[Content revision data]
──────────

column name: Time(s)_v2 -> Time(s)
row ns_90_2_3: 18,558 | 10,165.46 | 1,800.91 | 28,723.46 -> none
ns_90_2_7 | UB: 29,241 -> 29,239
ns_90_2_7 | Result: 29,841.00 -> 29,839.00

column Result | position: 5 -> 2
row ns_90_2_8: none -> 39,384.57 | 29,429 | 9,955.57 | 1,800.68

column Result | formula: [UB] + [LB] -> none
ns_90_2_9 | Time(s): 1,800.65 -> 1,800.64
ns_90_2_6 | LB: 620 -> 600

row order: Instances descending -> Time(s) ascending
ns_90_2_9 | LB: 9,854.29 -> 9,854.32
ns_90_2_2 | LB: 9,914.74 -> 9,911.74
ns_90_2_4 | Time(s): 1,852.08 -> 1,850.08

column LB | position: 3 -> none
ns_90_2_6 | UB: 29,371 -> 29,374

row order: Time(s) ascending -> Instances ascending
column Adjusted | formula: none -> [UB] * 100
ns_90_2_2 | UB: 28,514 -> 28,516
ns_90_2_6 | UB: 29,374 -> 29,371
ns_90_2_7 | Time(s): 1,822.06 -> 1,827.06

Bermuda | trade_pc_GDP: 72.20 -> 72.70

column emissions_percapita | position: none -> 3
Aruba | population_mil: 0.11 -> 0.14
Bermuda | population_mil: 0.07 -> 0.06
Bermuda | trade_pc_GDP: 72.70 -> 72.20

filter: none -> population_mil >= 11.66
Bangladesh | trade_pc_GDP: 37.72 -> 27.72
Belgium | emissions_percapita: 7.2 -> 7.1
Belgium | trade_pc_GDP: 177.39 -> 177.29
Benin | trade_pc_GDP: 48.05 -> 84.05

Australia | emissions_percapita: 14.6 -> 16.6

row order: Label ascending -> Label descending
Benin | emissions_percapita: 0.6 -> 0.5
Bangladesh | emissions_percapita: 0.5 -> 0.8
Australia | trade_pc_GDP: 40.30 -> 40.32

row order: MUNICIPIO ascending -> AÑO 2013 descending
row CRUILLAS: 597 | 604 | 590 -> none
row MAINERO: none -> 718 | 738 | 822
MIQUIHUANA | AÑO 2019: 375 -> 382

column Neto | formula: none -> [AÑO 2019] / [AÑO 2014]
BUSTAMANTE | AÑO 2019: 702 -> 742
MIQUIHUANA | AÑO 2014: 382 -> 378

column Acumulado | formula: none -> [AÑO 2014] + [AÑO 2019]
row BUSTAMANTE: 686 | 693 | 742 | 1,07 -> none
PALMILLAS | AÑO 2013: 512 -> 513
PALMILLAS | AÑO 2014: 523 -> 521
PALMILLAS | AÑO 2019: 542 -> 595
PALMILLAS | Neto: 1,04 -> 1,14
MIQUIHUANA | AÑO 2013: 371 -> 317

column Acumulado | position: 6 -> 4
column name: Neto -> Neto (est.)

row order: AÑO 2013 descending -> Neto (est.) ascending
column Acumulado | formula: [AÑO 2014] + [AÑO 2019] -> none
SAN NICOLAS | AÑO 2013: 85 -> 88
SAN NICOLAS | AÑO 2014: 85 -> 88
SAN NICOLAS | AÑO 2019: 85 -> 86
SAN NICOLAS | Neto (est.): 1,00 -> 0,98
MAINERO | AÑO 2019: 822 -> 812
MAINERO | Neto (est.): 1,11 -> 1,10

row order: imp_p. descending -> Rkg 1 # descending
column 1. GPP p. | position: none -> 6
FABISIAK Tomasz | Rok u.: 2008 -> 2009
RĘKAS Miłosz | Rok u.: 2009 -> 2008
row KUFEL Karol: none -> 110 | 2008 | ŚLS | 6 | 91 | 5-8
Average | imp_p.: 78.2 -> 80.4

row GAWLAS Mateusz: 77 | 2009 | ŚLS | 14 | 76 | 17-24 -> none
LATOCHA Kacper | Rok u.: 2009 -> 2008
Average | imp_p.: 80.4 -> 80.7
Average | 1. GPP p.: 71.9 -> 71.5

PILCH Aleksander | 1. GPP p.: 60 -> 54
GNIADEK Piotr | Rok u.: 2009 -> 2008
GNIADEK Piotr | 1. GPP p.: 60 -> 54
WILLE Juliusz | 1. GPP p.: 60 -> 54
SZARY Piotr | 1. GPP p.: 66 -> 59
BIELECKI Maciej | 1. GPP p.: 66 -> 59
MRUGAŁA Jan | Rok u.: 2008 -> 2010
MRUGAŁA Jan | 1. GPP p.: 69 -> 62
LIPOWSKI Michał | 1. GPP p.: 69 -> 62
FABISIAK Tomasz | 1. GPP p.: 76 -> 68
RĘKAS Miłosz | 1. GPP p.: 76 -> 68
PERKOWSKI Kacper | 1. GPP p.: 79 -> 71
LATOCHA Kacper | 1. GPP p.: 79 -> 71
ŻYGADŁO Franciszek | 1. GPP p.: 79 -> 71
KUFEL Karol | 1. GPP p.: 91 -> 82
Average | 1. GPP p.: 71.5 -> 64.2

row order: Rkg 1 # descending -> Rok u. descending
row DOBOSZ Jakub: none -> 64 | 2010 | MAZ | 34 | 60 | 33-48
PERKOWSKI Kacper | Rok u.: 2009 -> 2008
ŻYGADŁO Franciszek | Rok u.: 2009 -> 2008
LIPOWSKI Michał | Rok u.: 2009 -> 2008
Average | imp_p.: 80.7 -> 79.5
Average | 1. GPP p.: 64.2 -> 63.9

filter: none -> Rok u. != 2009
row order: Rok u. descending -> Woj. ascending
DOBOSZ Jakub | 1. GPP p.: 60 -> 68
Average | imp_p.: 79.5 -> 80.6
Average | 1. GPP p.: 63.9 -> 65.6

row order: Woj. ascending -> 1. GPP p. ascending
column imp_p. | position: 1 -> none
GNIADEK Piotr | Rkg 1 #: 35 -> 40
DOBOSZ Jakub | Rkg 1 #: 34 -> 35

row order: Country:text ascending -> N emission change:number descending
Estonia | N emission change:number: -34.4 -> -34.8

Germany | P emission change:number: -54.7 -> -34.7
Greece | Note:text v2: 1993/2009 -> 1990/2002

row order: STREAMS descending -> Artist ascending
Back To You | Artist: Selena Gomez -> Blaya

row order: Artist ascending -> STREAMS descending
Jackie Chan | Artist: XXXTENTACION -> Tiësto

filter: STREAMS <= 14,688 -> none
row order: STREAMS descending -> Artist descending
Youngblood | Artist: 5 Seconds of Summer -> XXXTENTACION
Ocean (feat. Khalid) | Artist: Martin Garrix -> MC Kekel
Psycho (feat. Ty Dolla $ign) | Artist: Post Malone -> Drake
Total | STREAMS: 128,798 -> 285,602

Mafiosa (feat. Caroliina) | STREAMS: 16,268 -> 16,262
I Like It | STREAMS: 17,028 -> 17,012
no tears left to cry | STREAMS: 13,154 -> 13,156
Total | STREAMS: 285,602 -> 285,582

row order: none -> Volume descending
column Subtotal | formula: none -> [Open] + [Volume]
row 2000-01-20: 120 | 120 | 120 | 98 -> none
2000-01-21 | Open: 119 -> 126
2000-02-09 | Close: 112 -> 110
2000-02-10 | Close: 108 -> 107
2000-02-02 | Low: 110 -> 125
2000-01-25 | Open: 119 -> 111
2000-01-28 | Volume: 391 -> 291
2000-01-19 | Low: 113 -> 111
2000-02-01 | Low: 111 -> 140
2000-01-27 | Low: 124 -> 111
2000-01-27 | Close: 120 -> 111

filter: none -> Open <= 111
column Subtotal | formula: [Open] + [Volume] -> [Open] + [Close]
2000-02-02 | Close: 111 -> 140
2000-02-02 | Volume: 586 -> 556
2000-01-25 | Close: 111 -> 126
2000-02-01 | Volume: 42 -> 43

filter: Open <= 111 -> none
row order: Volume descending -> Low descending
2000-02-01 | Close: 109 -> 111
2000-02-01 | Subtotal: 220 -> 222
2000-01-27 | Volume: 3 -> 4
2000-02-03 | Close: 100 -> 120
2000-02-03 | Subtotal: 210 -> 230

──────────

The line containing "Total | STREAMS: 285,602 -> 285,582" marks where to begin; the last line of the records marks where to stop. Copy both and all between, exactly.

» Answer
Total | STREAMS: 285,602 -> 285,582

row order: none -> Volume descending
column Subtotal | formula: none -> [Open] + [Volume]
row 2000-01-20: 120 | 120 | 120 | 98 -> none
2000-01-21 | Open: 119 -> 126
2000-02-09 | Close: 112 -> 110
2000-02-10 | Close: 108 -> 107
2000-02-02 | Low: 110 -> 125
2000-01-25 | Open: 119 -> 111
2000-01-28 | Volume: 391 -> 291
2000-01-19 | Low: 113 -> 111
2000-02-01 | Low: 111 -> 140
2000-01-27 | Low: 124 -> 111
2000-01-27 | Close: 120 -> 111

filter: none -> Open <= 111
column Subtotal | formula: [Open] + [Volume] -> [Open] + [Close]
2000-02-02 | Close: 111 -> 140
2000-02-02 | Volume: 586 -> 556
2000-01-25 | Close: 111 -> 126
2000-02-01 | Volume: 42 -> 43

filter: Open <= 111 -> none
row order: Volume descending -> Low descending
2000-02-01 | Close: 109 -> 111
2000-02-01 | Subtotal: 220 -> 222
2000-01-27 | Volume: 3 -> 4
2000-02-03 | Close: 100 -> 120
2000-02-03 | Subtotal: 210 -> 230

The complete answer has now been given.